Exhibitions and events:
Perennial Limbo
Working primarily in installation, film and text, Marianna Christofides studies the multiplicity of images that form consensus and collective memories, treating each as an imaginary document. Her collection of moments, objects, places and physical experiences – sometimes brought into gallery spaces wholesale, sometimes represented in poetic imagery - creates an illusion of traveling through a familiar yet fictitious world. Events can unravel at geological speeds, and whole lifetimes appear in singular objects.
Christofides co-represented Cyprus at the 2011 Venice Biennale. Her recent solo exhibitions include Basis Frankfurt, and Kölnischer Kunstverein, and group presentations at Akademie der Künste Berlin, Halle 14 Leipzig, 5th Thessaloniki Biennale, Benaki Museum Athens, National Museum of Contemporary Art Bucharest, National Museum of Contemporary Art Athens, Kunsthalle Bremen.

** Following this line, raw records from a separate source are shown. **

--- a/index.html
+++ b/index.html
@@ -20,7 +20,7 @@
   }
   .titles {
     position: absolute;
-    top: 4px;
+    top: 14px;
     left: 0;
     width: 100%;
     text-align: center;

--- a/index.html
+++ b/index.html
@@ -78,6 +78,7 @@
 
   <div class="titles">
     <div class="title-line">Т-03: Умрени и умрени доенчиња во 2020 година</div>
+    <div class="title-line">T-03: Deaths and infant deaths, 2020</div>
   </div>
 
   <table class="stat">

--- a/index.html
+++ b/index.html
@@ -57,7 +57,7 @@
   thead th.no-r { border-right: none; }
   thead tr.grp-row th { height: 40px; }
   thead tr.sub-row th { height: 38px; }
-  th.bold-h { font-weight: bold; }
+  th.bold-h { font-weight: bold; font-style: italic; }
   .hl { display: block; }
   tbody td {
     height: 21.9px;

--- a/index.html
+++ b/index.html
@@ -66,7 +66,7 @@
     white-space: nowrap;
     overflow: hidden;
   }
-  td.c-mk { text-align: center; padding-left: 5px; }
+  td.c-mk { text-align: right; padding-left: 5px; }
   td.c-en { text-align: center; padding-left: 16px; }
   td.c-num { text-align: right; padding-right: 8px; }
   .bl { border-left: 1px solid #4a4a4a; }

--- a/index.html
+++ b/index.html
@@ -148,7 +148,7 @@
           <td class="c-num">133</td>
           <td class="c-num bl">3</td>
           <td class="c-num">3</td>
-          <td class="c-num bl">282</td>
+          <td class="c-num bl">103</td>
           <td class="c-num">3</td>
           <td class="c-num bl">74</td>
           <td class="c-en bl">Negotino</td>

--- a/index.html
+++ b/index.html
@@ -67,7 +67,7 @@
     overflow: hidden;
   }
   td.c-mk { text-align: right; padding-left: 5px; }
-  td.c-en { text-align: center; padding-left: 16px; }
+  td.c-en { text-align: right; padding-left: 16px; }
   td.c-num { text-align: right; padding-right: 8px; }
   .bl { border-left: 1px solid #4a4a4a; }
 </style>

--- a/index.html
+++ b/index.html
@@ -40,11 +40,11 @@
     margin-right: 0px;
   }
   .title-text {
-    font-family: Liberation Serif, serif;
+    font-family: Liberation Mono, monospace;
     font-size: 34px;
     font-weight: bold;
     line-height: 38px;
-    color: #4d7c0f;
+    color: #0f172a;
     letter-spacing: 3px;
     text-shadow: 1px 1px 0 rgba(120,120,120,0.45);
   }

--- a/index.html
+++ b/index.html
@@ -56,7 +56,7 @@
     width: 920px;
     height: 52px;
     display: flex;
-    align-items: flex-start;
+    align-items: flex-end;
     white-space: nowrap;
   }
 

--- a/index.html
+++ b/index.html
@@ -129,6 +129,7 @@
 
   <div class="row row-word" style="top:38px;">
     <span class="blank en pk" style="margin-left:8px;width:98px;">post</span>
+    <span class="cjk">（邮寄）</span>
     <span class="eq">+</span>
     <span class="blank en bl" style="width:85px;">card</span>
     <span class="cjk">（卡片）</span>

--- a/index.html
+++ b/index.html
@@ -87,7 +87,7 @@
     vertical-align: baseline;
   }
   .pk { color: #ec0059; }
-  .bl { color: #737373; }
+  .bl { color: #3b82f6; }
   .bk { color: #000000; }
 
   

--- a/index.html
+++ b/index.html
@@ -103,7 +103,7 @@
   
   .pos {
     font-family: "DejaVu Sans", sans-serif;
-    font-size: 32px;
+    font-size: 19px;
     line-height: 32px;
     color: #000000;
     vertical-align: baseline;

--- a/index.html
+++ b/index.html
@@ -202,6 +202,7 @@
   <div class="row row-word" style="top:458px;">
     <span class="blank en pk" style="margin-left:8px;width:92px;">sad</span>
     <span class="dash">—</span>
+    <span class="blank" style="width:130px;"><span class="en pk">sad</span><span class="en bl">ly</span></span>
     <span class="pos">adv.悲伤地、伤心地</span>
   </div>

She is a recipient of numerous awards and grants, including Hartware Kunstverein, DAAD, Stiftung Kunstfonds, Akademie der Künste der Welt Cologne, Villa Aurora Los Angeles, Iaspis Stockholm, Kölnischer Kunstverein Imhoff Stiftung, and Onassis Foundation. She trained at the Academy of Fine Arts Athens, Slade School of Fine Art, and Academy of Media Arts Cologne.
‘Perennial Limbo’ consists of over 400 sheets of cardboard cut out by Christofides and her father are held together by two screw clamps to form a female head. Written on the sheets in the artist’s hand is a dense covering of notes originally written by her father. The artist transferred these diary entries to the sheets after his death.
A wasps’ nest was sitting on a beam in the roof timbering of a house in a mountain village in Cyprus. On an August day the temperature rises up to 50ºC in such a roof. At the onset of some previous winter the colony had died away, the nest abandoned; its fragile construction renders it uninhabitable after a year. Having only a bread knife handy, Christofides detaches it carefully from the site on that late summer afternoon. The nest weighs just a few grams. Mount Penteli in Attica towers above the suburbs of Athens, the quarry is known from antiquity as the site where the marble blocks for constructing the Acropolis derive from. Between the crags there still lie bones of prehistoric animals, long since extinct. The stone is of a pristine white hue. A wasps’ nest is sitting on a marble beam.
‘Shelter Cove’ juxtaposes two encounters on a 15.000km road trip along the seam of North American and Pacific Plate and touches upon quests on the impossible unity with nature and the dichotomy of protection and threat, being-at-home and being-at- somebody’s/something’s-mercy. Given that a state of unfading instability in manifold manifestations of social life has become the norm, ‘Shelter Cove’ examines the uncanny feel of dread as a fear of the possible.
‘Paphos Blue' is a species of butterfly endemic to Cyprus. In the prologue to the film ‘April’ it denotes a wavering and fleeting existence. An object of indefinite shape (for some a boat keeled over) made out of folded paper rotates around itself illuminated by the beam of a torch mounted on a microphone stand.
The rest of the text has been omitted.